# Distractions while cubing



## fanwuq (Mar 6, 2009)

Turn your sound on.
Random friends were trying to distract me by making funny sounds while I was cubing in the school hallway afterschool.


----------



## Gparker (Mar 6, 2009)

my friends do that to me too and its annoying


----------



## EmersonHerrmann (Mar 6, 2009)

My dad tries to distract me while I'm cubing...that's what Tiger Woods's dad did to Tiger to make him good at golf, so he's trying it on me haha


----------



## AJelsma (Mar 6, 2009)

you just have to get used to it


----------



## JLarsen (Mar 6, 2009)

EmersonHerrmann said:


> My dad tries to distract me while I'm cubing...that's what Tiger Woods's dad did to Tiger to make him good at golf, so he's trying it on me haha



Lovin that sig Emmerson. =]

On topic, was it the people in your field of view making the noises??


----------



## jccuber?! (Mar 6, 2009)

what dooshbags who make such noises


----------



## Ben D (Mar 6, 2009)

NICE 'JCCUBER?!', I couldn't have put it better myself? i hate it when duushes make noises when i cube


----------



## fanwuq (Mar 6, 2009)

You people are way to serious.
It's quite fun to have distractions.  I tease my friends all the time when they cube.

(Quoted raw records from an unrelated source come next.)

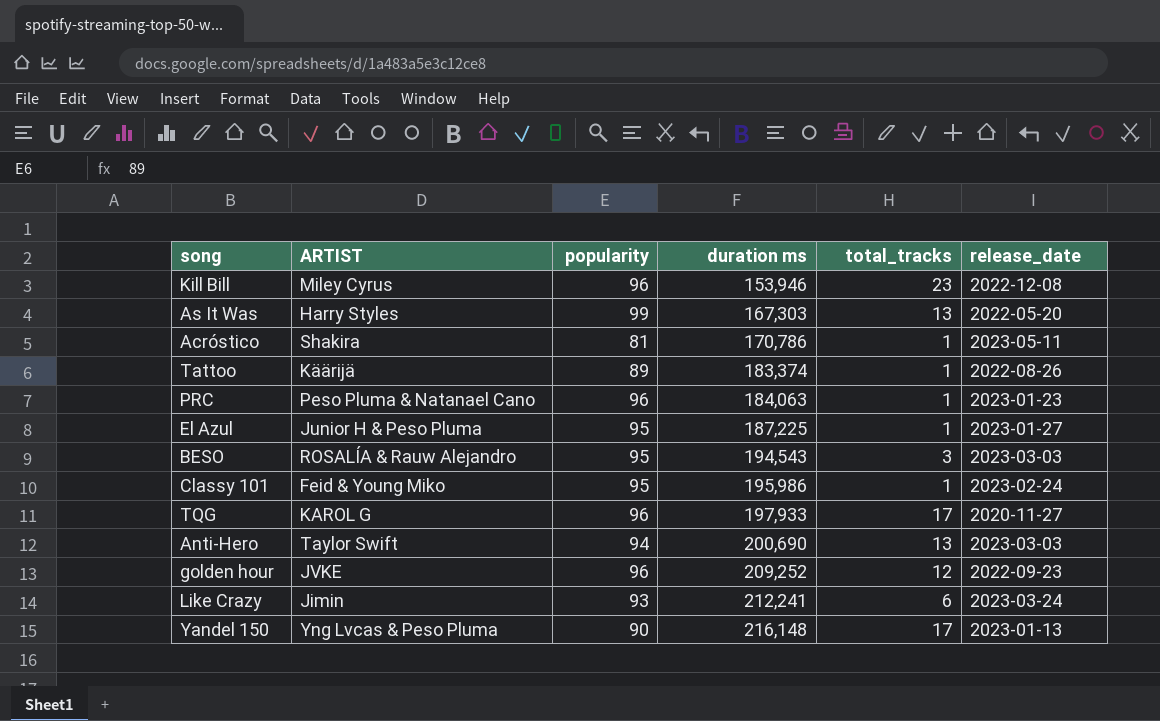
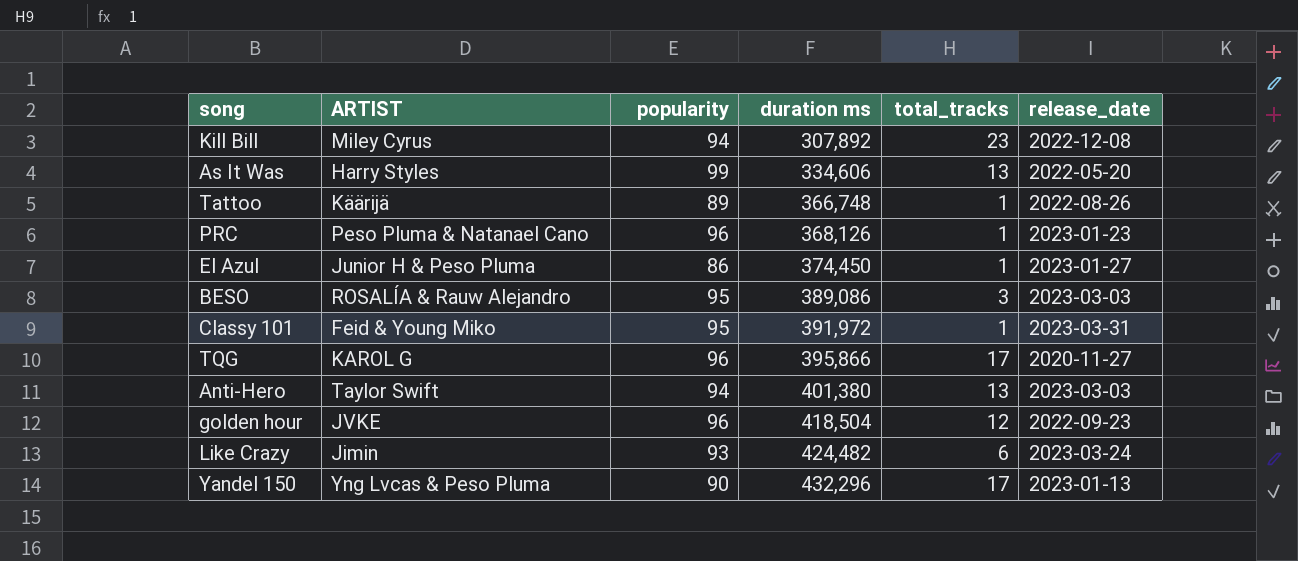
row Acróstico: Shakira | 81 | 170,786 | 1 | 2023-05-11 -> none
Kill Bill | popularity: 96 -> 94
Kill Bill | duration ms: 153,946 -> 307,892
As It Was | duration ms: 167,303 -> 334,606
Tattoo | duration ms: 183,374 -> 366,748
PRC | duration ms: 184,063 -> 368,126
El Azul | popularity: 95 -> 86
El Azul | duration ms: 187,225 -> 374,450
BESO | duration ms: 194,543 -> 389,086
Classy 101 | duration ms: 195,986 -> 391,972
Classy 101 | release_date: 2023-02-24 -> 2023-03-31
TQG | duration ms: 197,933 -> 395,866
Anti-Hero | duration ms: 200,690 -> 401,380
golden hour | duration ms: 209,252 -> 418,504
Like Crazy | duration ms: 212,241 -> 424,482
Yandel 150 | duration ms: 216,148 -> 432,296

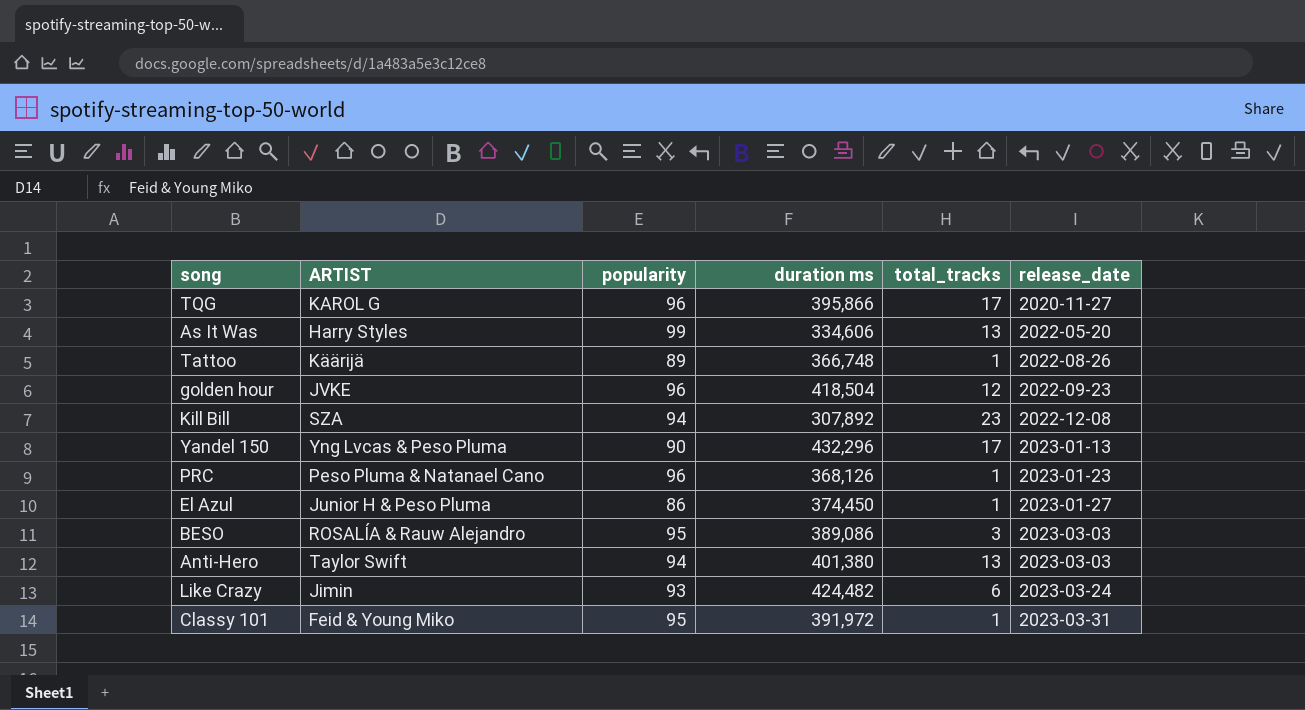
row order: duration ms ascending -> release_date ascending
Kill Bill | ARTIST: Miley Cyrus -> SZA

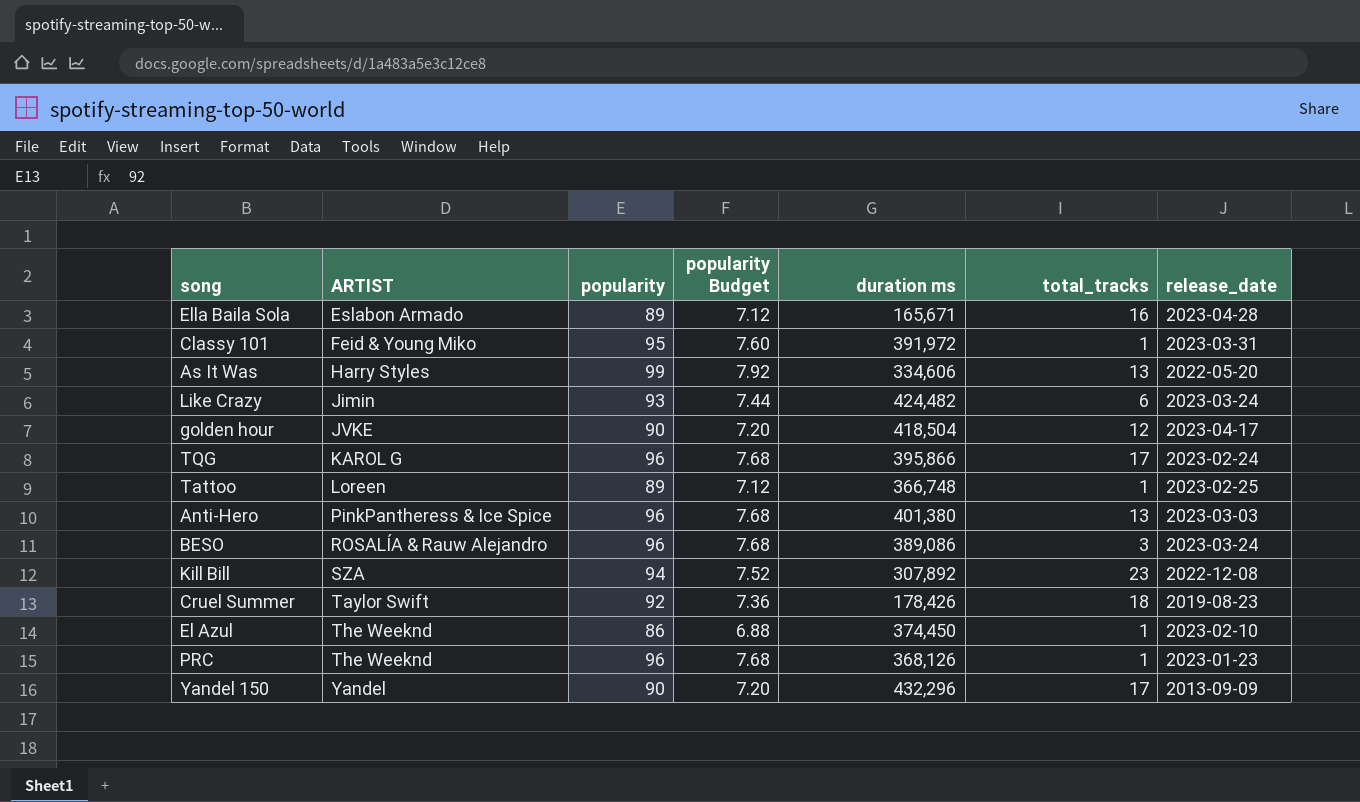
row order: release_date ascending -> ARTIST ascending
column popularity Budget | formula: none -> [popularity] * 0.08
row Ella Baila Sola: none -> Eslabon Armado | 89 | 7.12 | 165,671 | 16 | 2023-04-28
golden hour | popularity: 96 -> 90
golden hour | release_date: 2022-09-23 -> 2023-04-17
TQG | release_date: 2020-11-27 -> 2023-02-24
Tattoo | ARTIST: Käärijä -> Loreen
Tattoo | release_date: 2022-08-26 -> 2023-02-25
Anti-Hero | ARTIST: Taylor Swift -> PinkPantheress & Ice Spice
Anti-Hero | popularity: 94 -> 96
BESO | popularity: 95 -> 96
BESO | release_date: 2023-03-03 -> 2023-03-24
row Cruel Summer: none -> Taylor Swift | 92 | 7.36 | 178,426 | 18 | 2019-08-23
El Azul | ARTIST: Junior H & Peso Pluma -> The Weeknd
El Azul | release_date: 2023-01-27 -> 2023-02-10
PRC | ARTIST: Peso Pluma & Natanael Cano -> The Weeknd
Yandel 150 | ARTIST: Yng Lvcas & Peso Pluma -> Yandel
Yandel 150 | release_date: 2023-01-13 -> 2013-09-09

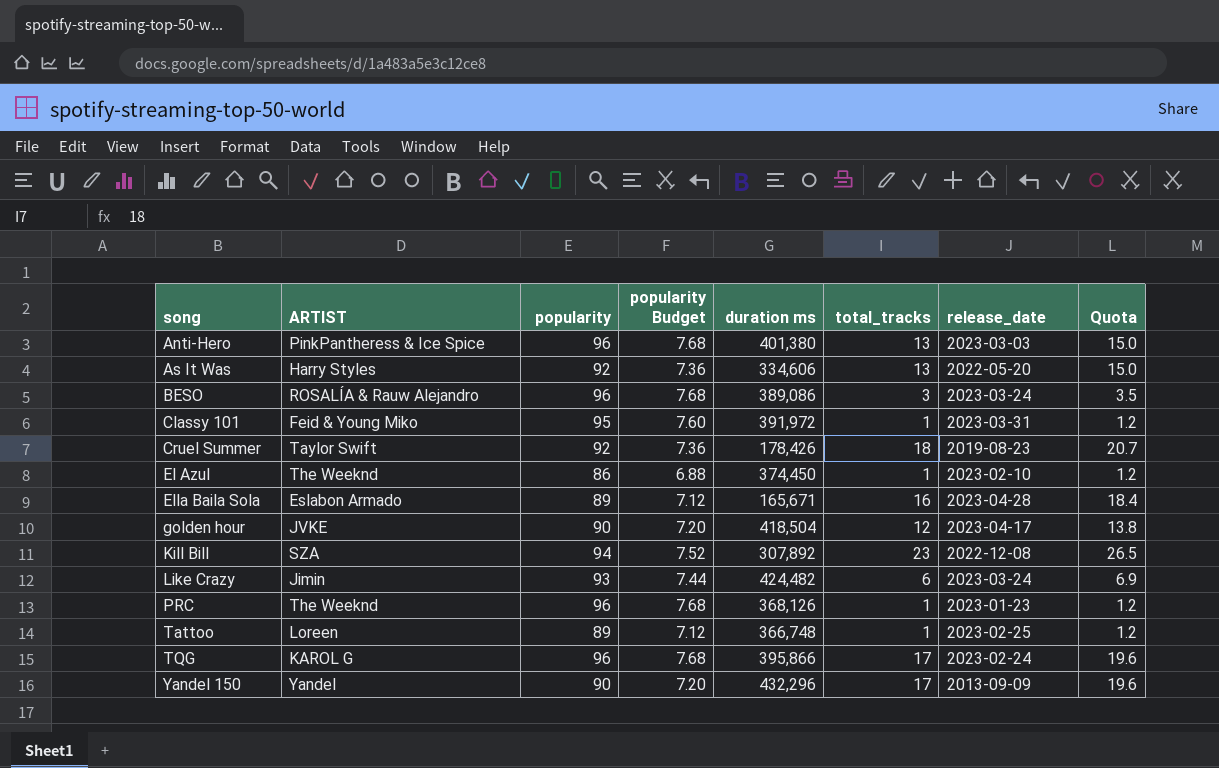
row order: ARTIST ascending -> song ascending
column Quota | formula: none -> [total_tracks] * 1.15
As It Was | popularity: 99 -> 92
As It Was | popularity Budget: 7.92 -> 7.36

Pandaman: Yes, they are right behind/next to the camera.


----------



## jccuber?! (Mar 6, 2009)

were just joshin


----------



## mcciff2112 (Mar 6, 2009)

haha noise doesnt really bother me when im cubing. doesnt anyone else have music blasting throughout their whole house when they cube? thats how i go fast


----------



## noblsheep (Mar 6, 2009)

consistent noise is ok (music, traffic, radio, people talking to other people). i can't take it when people talk to me though.


----------



## jcuber (Mar 6, 2009)

@jccuber- You stole my name!

On-topic- I usually don't get distracted while solving, I can tune things out well.


----------



## rjohnson_8ball (Mar 7, 2009)

Distractions during BLD are so much worse than when solving sighted. I would be trying to memo and execute, but then some dog outside would be barking at random intervals or my cat would clawing or eating something it shouldn't or a neighbor would be shoveling snow outside at a random speed or a TV show would go to an annoying commercial and the volume would increase by 50%.


----------



## Gparker (Mar 7, 2009)

i dont think it bothers me anymore, today on the bus ride to richmand from suffolk, i did 2 blindsolves with 47 kids like screaming and my ipod in my ear partly listining to panic at the disco xD


----------



## Vampirate713 (Mar 7, 2009)

Yeah, I am not bothered by sound of noise while I am cubing. I can have a normal conversation while still going fast, and still get normal times.


----------



## Benc (Mar 7, 2009)

I'm only distracted when the phone rings while I'm solving; and there's no one to answer it -_-


----------



## not_kevin (Mar 7, 2009)

Benc said:


> I'm only distracted when the phone rings while I'm solving; and there's no one to answer it -_-



I hate it when that happens! I failed a BLD because of that...


----------



## daniel0731ex (Mar 7, 2009)

Buggy793 said:


> It's funny when they think saying:
> Right! Blue! Left! Up! Down! Up! Down! (etc...)
> ...will mess you up. They (non-cubers) just don't realize that we don't think about up, down, left and right.We think:
> Right pointer finger, Right middle finger, Left ring finger, right wrist twist...
> lol



lol


when my friends are distracting me, i only think:

middle finger, middle finger, drop kick from the nuts


----------



## coolmission (Mar 7, 2009)

Buggy793 said:


> It's funny when they think saying:
> Right! Blue! Left! Up! Down! Up! Down! (etc...)
> ...will mess you up. They (non-cubers) just don't realize that we don't think about up, down, left and right.We think:
> Right pointer finger, Right middle finger, Left ring finger, right wrist twist...
> lol



I don't  I see a case, and my hands do the rest, no thinking required.


----------



## rjohnson_8ball (Mar 8, 2009)

Gparker said:


> i dont think it bothers me anymore, today on the bus ride to richmand from suffolk, i did 2 blindsolves with 47 kids like screaming and my ipod in my ear partly listining to panic at the disco xD



Impressive! Once I tried BLD while sitting 10 feet from a live band. I failed, but for some reason the loud sounds were not so bad for me as little random, annoying noises during an otherwise quiet BLD. I especially have a tough time doing memo if a neighborhood dog is barking.


----------



## fanwuq (Mar 8, 2009)

rjohnson_8ball said:


> Gparker said:
> 
> 
> > i dont think it bothers me anymore, today on the bus ride to richmand from suffolk, i did 2 blindsolves with 47 kids like screaming and my ipod in my ear partly listining to panic at the disco xD
> ...



I've also done several BLDs on a very loud bus. At first, all I can get are 20min DNFs, but after lots of practice, I got done to 4min successes. The DNF rate is higher than when it is quiet.


----------